If you dip a circular structure into soap film, you’ll get an unbroken smooth surface that’s always the smallest amount of surface to cover the area. But if you blow a bubble – it will always make the smallest possible shape to cover the volume of air that’s inside. What is the reason for this to happen? Let us find out!
Introduction to soap films:
Soap films are thin layers of liquid surrounded by air. The interface formed on merging of two soap bubbles is an example of a soap film. The film formation is not feasible with simple water. To increase the surface tension, we add detergent/soap to make a soap solution. It is due to this that the surface tension is increased enough to support the large increment in surface areas, introduced due to film formation. The film can acquire various shapes for different geometrical frames, as a result of its surface minimization property.
Formation:
Presence of soap is necessary to stabilize the film. Detergents contain hydrophobic and hydrophilic parts. Thus, they are arranged preferentially at the air/water interface. Surfactants stabilize films because they create a repulsion between both surfaces of the film, preventing it from thinning and consequentially bursting.
Plateau’s Laws for Soap Films:
Plateau’s laws describe the structure of soap films. They were proposed by physicist J Plateau in the middle of the 19th century.
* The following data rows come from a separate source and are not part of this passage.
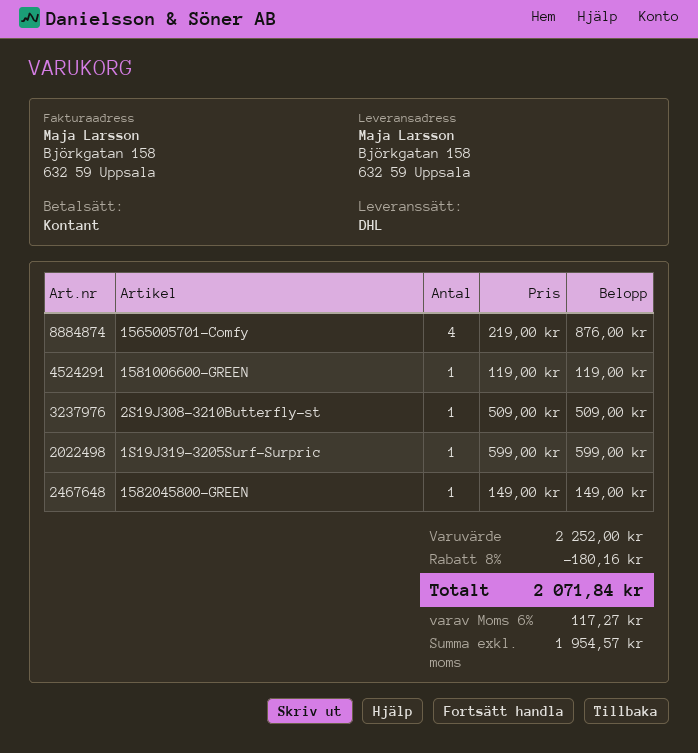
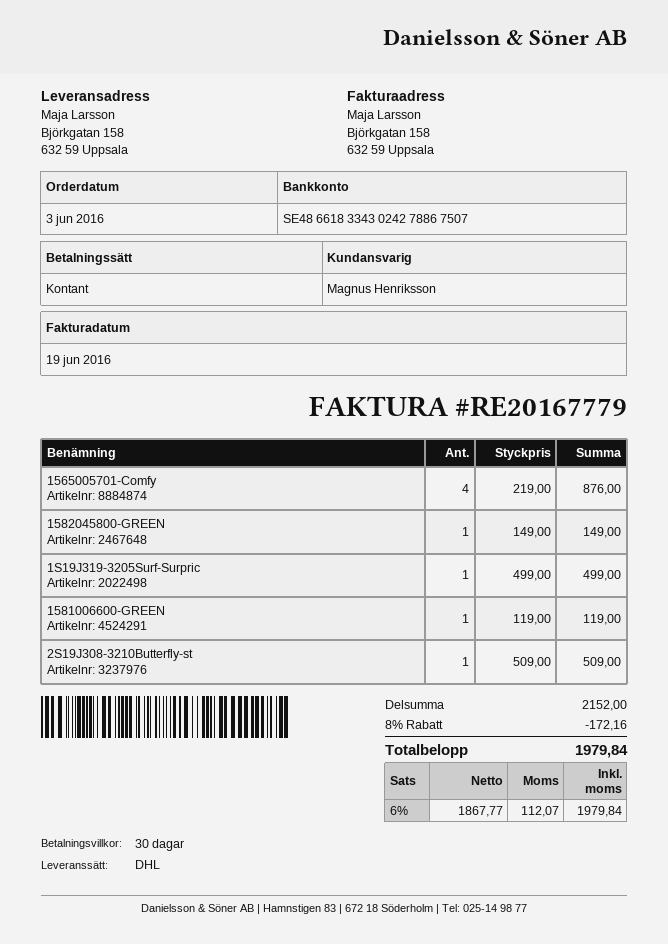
1S19J319-3205Surf-Surpric: 1 x 599.00 = 599.00 -> 1 x 499.00 = 499.00
subtotal: 2252.00 -> 2152.00
discount: 8% = 180.16 -> 8% = 172.16
net: 1954.57 -> 1867.77
tax: 6% = 117.27 -> 6% = 112.07
total: 2071.84 -> 1979.84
They describe the shape and configuration of soap films as follows:
- Soap films are made of entire smooth surfaces.
- The mean curvature of a portion of a soap film is everywhere constant on any point on the same piece of soap film.
- Soap films always meet in threes along an edge called a Plateau border, and they do so at an angle of arc cos(−1/2) = 120 degrees.
- These Plateau borders meet in fours at a vertex, and they do so at an angle of arc cos(−1/3) ≈ 109.47 degrees (the tetrahedral angle).
These rules were later examined using geometric measure theory by Jean Taylor. He showed that these experimental rules have a close relation to the stability of the structures.
Plateau’s Law applies to soap film, but it’s also seen in nature as well – for example, in cell structure, in sea urchins and even in circus tents.